I believe that such a situation is an accurate, if extreme, description of how motivations, rational judgements and emotional reactions interact during ongoing decision-making in real life. It certainly provides a better picture than the way these questions have been investigated in neuroscience, psychology and economics until recently. Our decisions are rarely isolated events, and their interaction is rarely additive. And yet these are the basic assumptions of most research on decision-making and on the interplay between the rational and emotional processes that underlie it. Judging a situation and making a decision is generally embedded within a dynamical context in which a path towards a longer-term goal is being laid down by our own actions.
Consider a doctor prescribing a certain long treatment for a patient. The initial steps of the treatment may still serve a diagnostic function and as a result of one intervention, the doctor decides what the next step should be. Setbacks may as much indicate an insufficiency or an excess provoked by the treatment. And some interventions are deemed too risky to be used at first even though perhaps they would produce the desired effect and most quickly cure the patient. Past decisions, risk judgments and actions interact with not fully known time-extended processes in the world. Real life decision making is a non-linear journey into the unknown, where the unknown is constantly changing in part as a result of our own decisions.

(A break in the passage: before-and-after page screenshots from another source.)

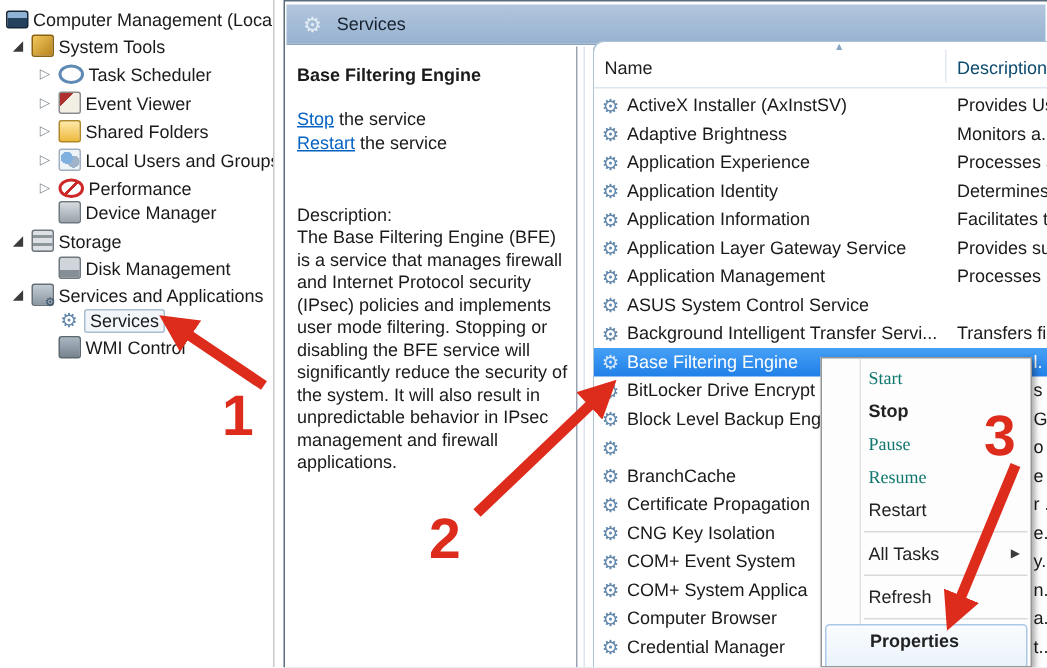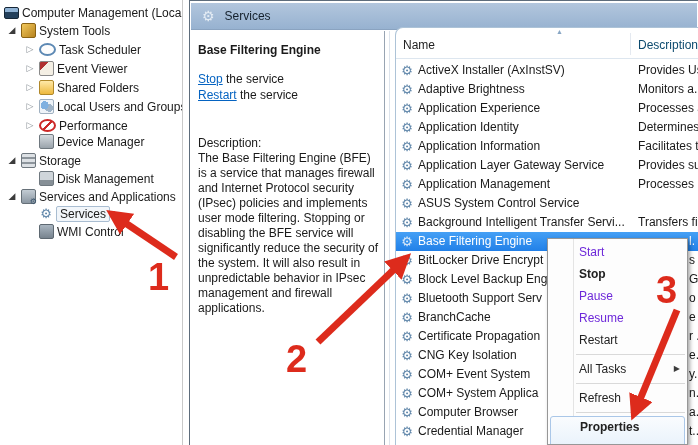--- a/index.html
+++ b/index.html
@@ -69,7 +69,7 @@
         border:1px solid #979797;box-shadow:2px 2px 4px rgba(0,0,0,.35);overflow:hidden;padding-top:2px;box-sizing:border-box;}
   .menu-gutter{position:absolute;left:25px;top:0;bottom:0;width:1px;background:#e4e4e4;}
   .mi{position:relative;height:22px;line-height:22px;padding-left:31px;color:#222;}
-  .mi.dis{color:#6d28d9;}
+  .mi.dis{color:#0f766e;font-family:Liberation Serif, serif;}
   .mi.b{font-weight:bold;}
   .mi .sub{position:absolute;right:7px;top:0;font-size:8px;color:#3c3c3c;}
   .msep{height:1px;background:#d9d9d9;margin:3px 2px 3px 28px;}

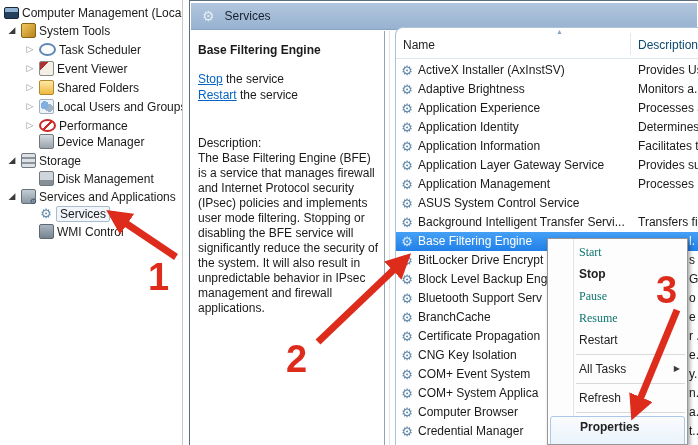--- a/index.html
+++ b/index.html
@@ -244,7 +244,6 @@
         </div>
       <div class="svc-row" style="top:261px">
           <span class="gear-glyph">⚙</span>
-          <span class="svc-name">Bluetooth Support Serv</span>
           <span class="svc-edge">o</span>
         </div>
       <div class="svc-row" style="top:280px">

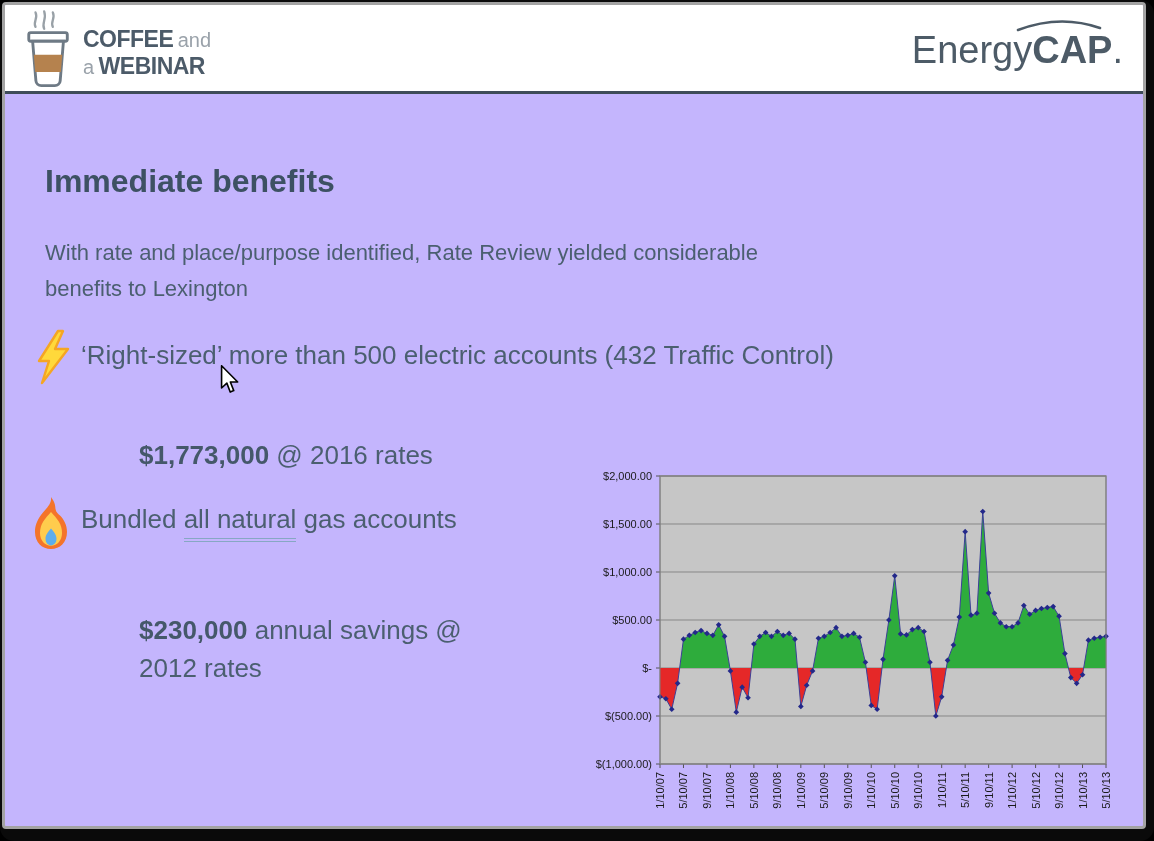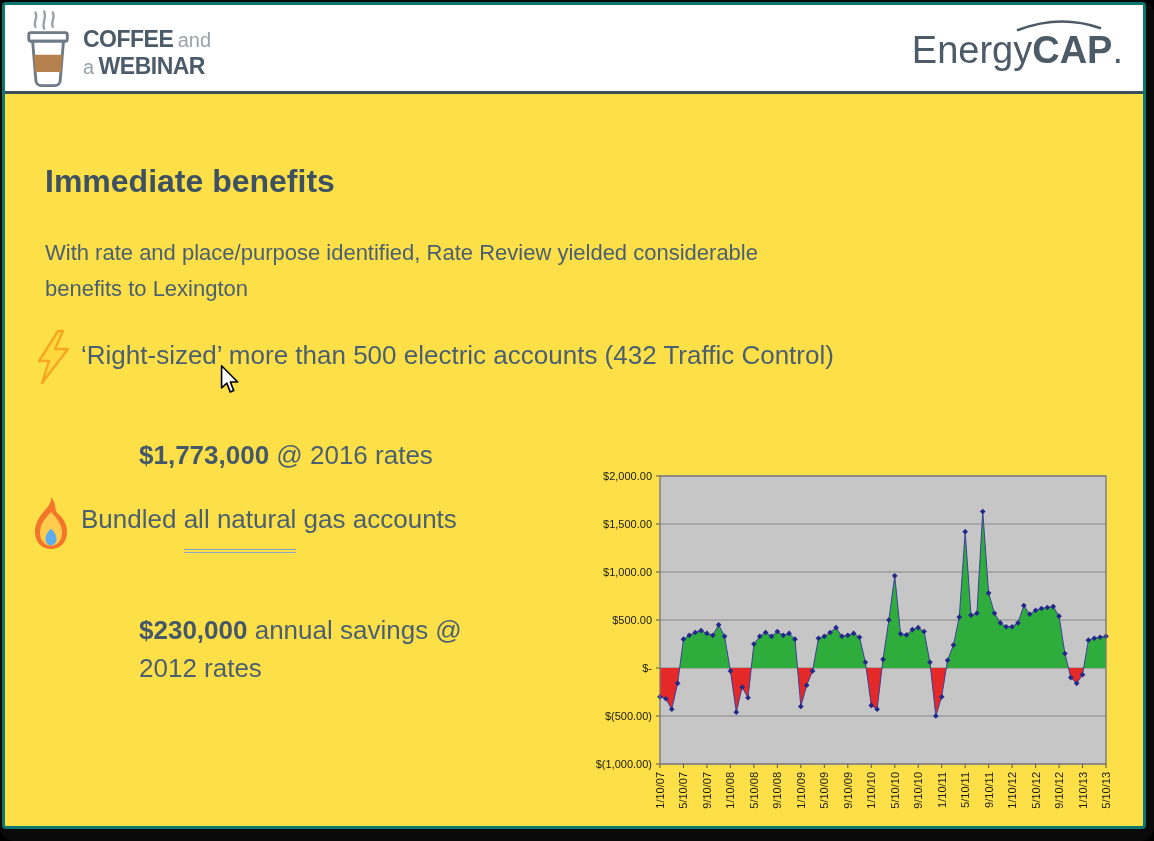--- a/index.html
+++ b/index.html
@@ -5,8 +5,8 @@
   html,body{margin:0;padding:0;background:#000;width:1154px;height:841px;overflow:hidden;
             font-family:"Liberation Sans",sans-serif;}
   .frame{position:absolute;left:0;top:0;width:1154px;height:841px;background:#0a0a0a;border-radius:14px;}
-  .slide{position:absolute;left:2px;top:2px;right:8px;bottom:12px;background:#fde047;
-         border:3px solid #0f766e;border-radius:4px;overflow:hidden;text-decoration:underline;}
+  .slide{position:absolute;left:2px;top:2px;right:8px;bottom:12px;background:#c4b5fd;
+         border:3px solid #a3a3a3;border-radius:4px;overflow:hidden;text-decoration:underline;}
   
   .header{position:absolute;left:0;top:0;right:0;height:86px;background:#fff;}
   .header-rule{position:absolute;left:0;right:0;top:86px;height:3px;background:#3e4c59;}

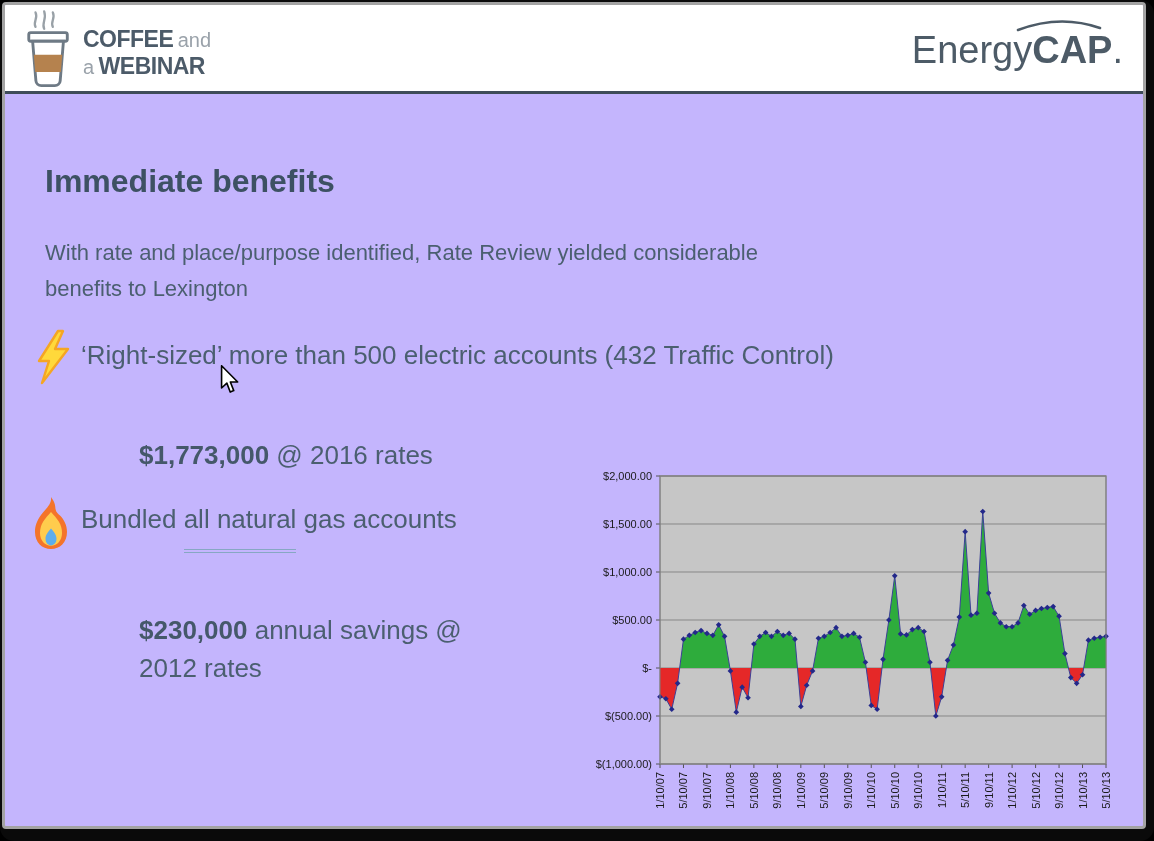--- a/index.html
+++ b/index.html
@@ -23,7 +23,7 @@
   .bullet-icon{position:absolute;}
   .btxt{position:absolute;font-size:26px;color:#4b5f70;line-height:36px;}
   .amt{font-weight:bold;color:#45586a;}
-  .u2{border-bottom:4px double #87a7c3;padding-bottom:15px;}
+  .u2{border-bottom:4px double #87a7c3;padding-bottom:4px;}
   
   .chart{position:absolute;left:575px;top:450px;width:575px;height:385px;}
   .chart text{font-family:"Liberation Sans",sans-serif;}

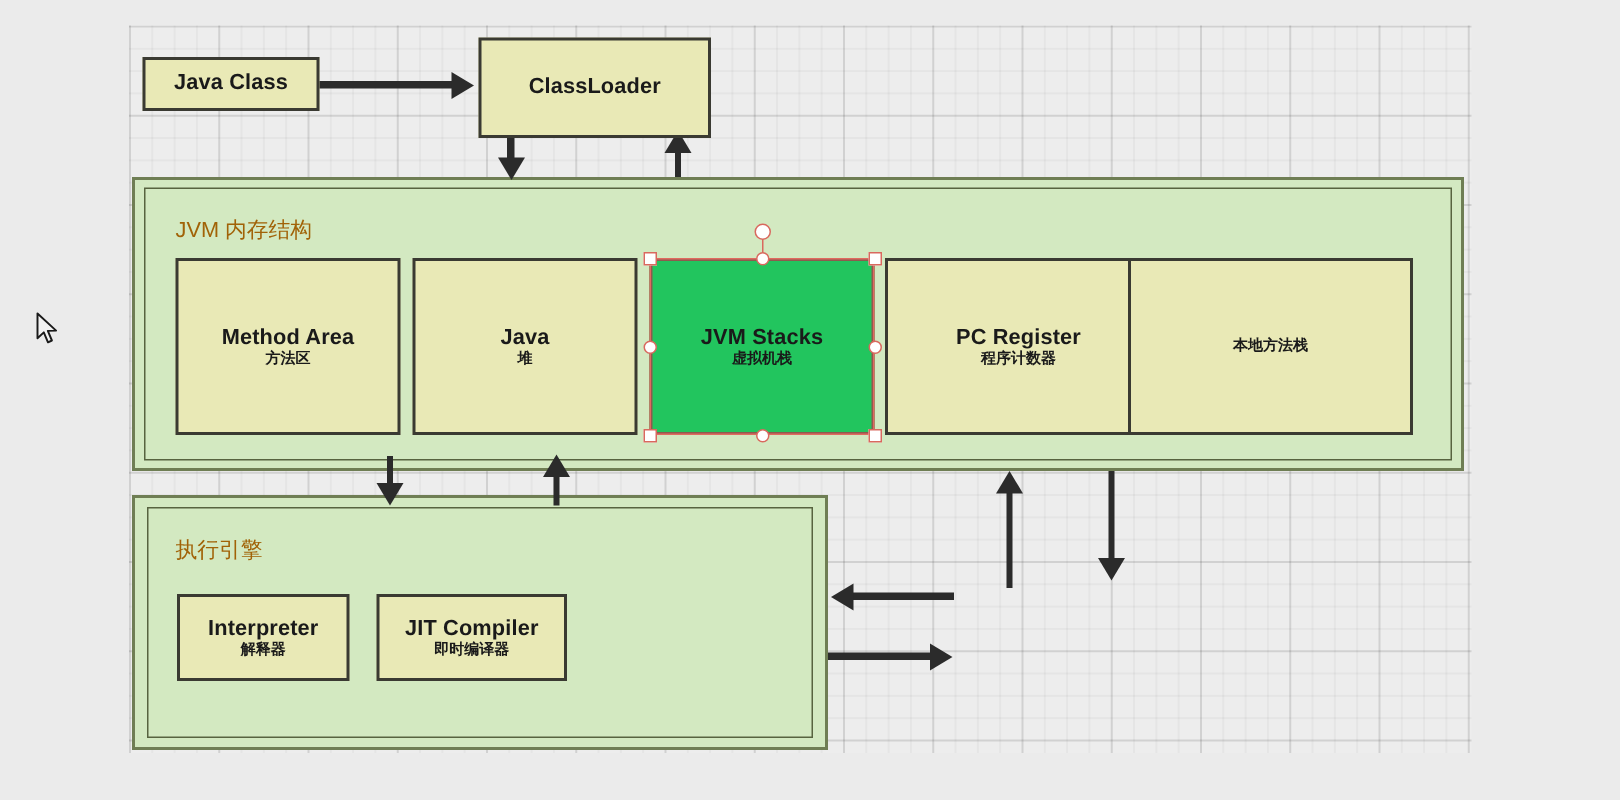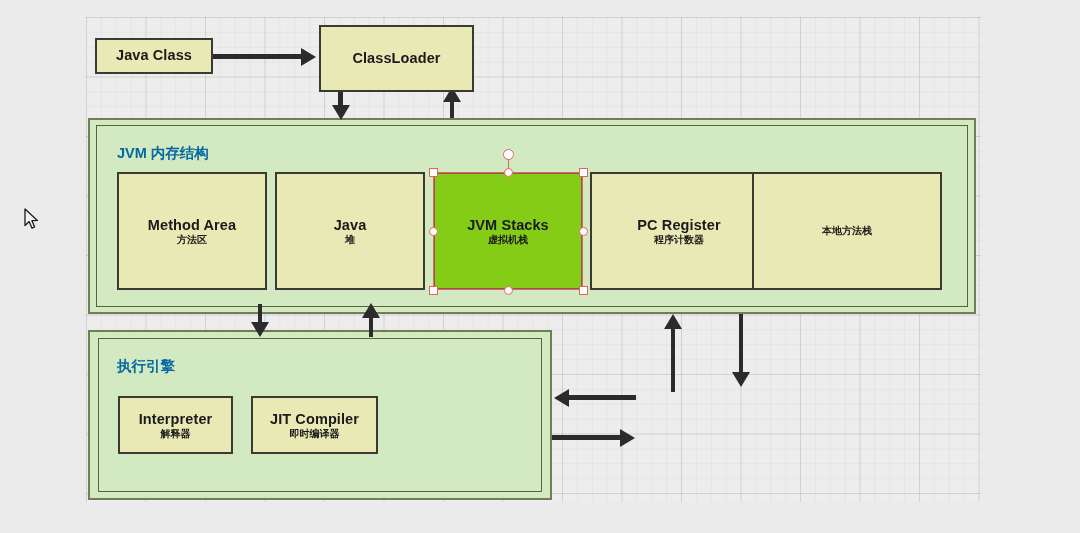--- a/index.html
+++ b/index.html
@@ -52,7 +52,7 @@
   }
 
   .section-title{
-    position:absolute;font-weight:bold;font-size:14.5px;color:#0369a1;
+    position:absolute;font-weight:normal;font-size:14.5px;color:#a16207;
   }
 
   

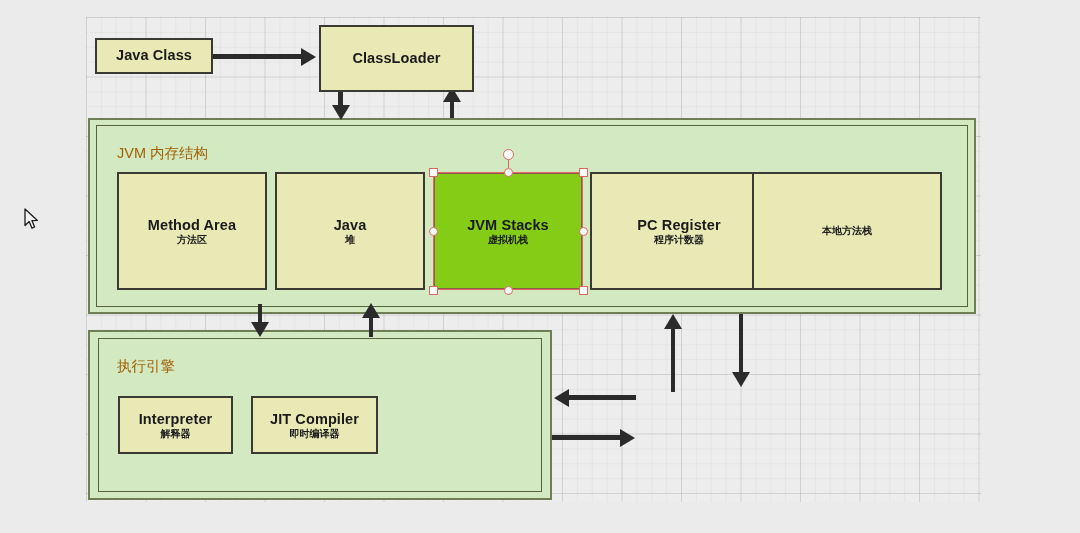--- a/index.html
+++ b/index.html
@@ -39,7 +39,7 @@
     border:2.5px solid #3a3a32;
   }
   .red{
-    background:#84cc16;
+    background:#22c55e;
     border:2px solid #8f5a4e;
   }
   .greenbox{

In a recent study, Manuel Bedia from the University of Zaragoza and I have examined this situation using a non-linear model of Antonio Damasio’s Somatic Markers Hypothesis. Our mathematical model considers the case of a journey towards a goal similar to the situation depicted in Stalker in a much more simplified setting. According to Damasio’s hypothesis, and to other so-called dual-process theories of decision making, the act of judging a situation and deciding on a course of action is not a simple cost-benefit analysis but a context-dependent mixture of rational and affective processes. The question we ask is: what counts as a good balance in this mixture? What factors determine how much we should rely on affective or rational processes?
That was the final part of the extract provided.